The Château of Vauvenargues (French: Château de Vauvenargues) is a fortified bastide in the village of Vauvenargues, situated to the north of Montagne Sainte-Victoire, just outside the town of Aix-en-Provence in the south of France.

Built on a site occupied since Roman times, it became a seat of the Counts of Provence in the Middle Ages, passing to the Archbishops of Aix in the thirteenth century. It acquired its present architectural form in the seventeenth century as the family home of the marquis de Vauvenargues. After the French Revolution it was sold to the Isoard family, who despite their humble origins eventually installed their coat of arms in the chateau.
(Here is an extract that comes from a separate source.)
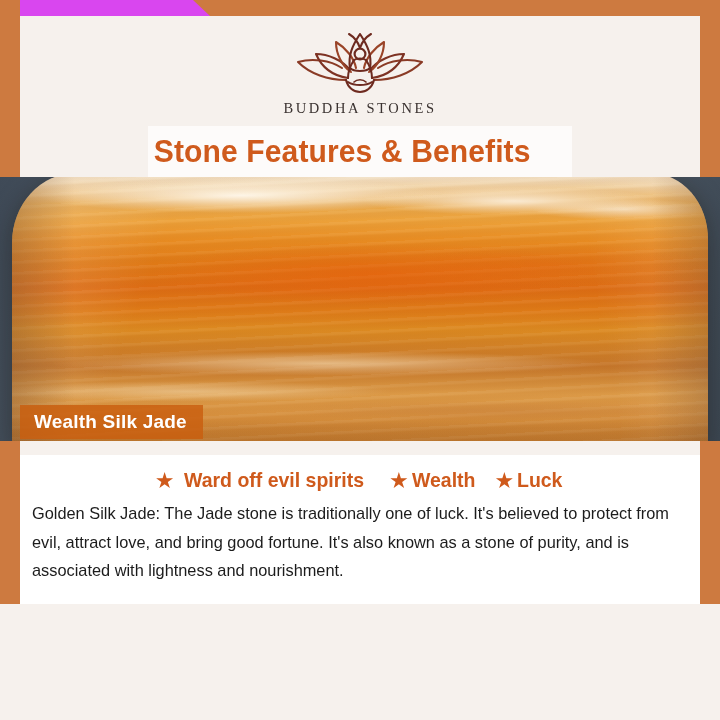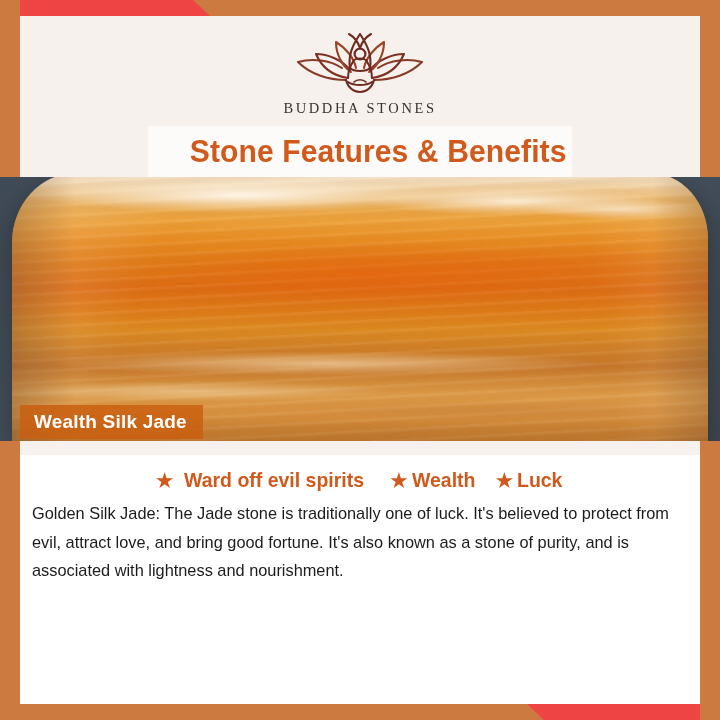"BUDDHA STONES" #page { background: #ef4444 -> #d946ef; height: 720px -> 604px }
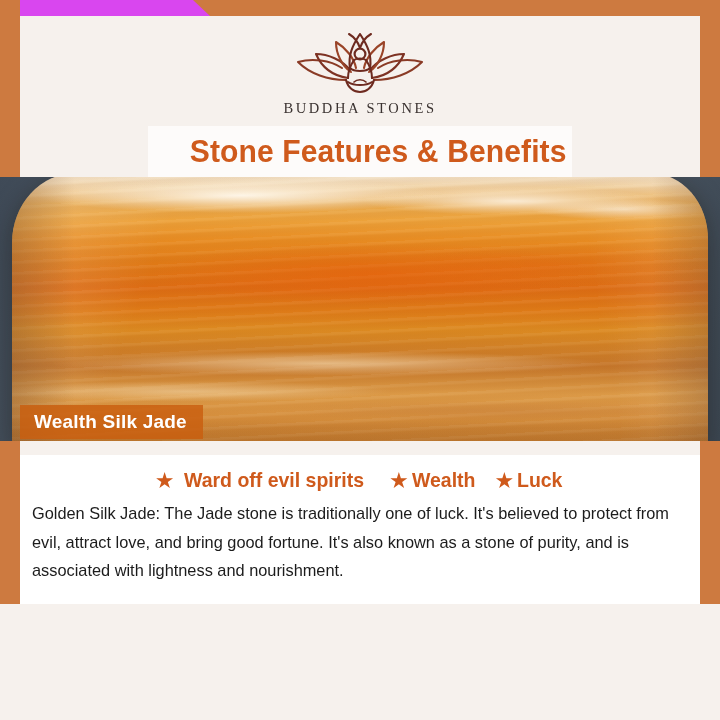"Stone Features & Benefits" .title-banner { justify-content: flex-end -> flex-start }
Nineteenth century additions include a ceramic maiolica profile in the Italian Renaissance style of René of Anjou, one of the former owners, and a small shrine containing the relics of St Severin.

In 1929 the chateau was officially listed as a historic monument.[1] In 1943 it was sold by the Isoard family to three industrialists from Marseille, who stripped it of its furnishings and mural decoration, some of which still survives in the Château of La Barben. In 1947 it became a vacation centre for a maritime welfare institution.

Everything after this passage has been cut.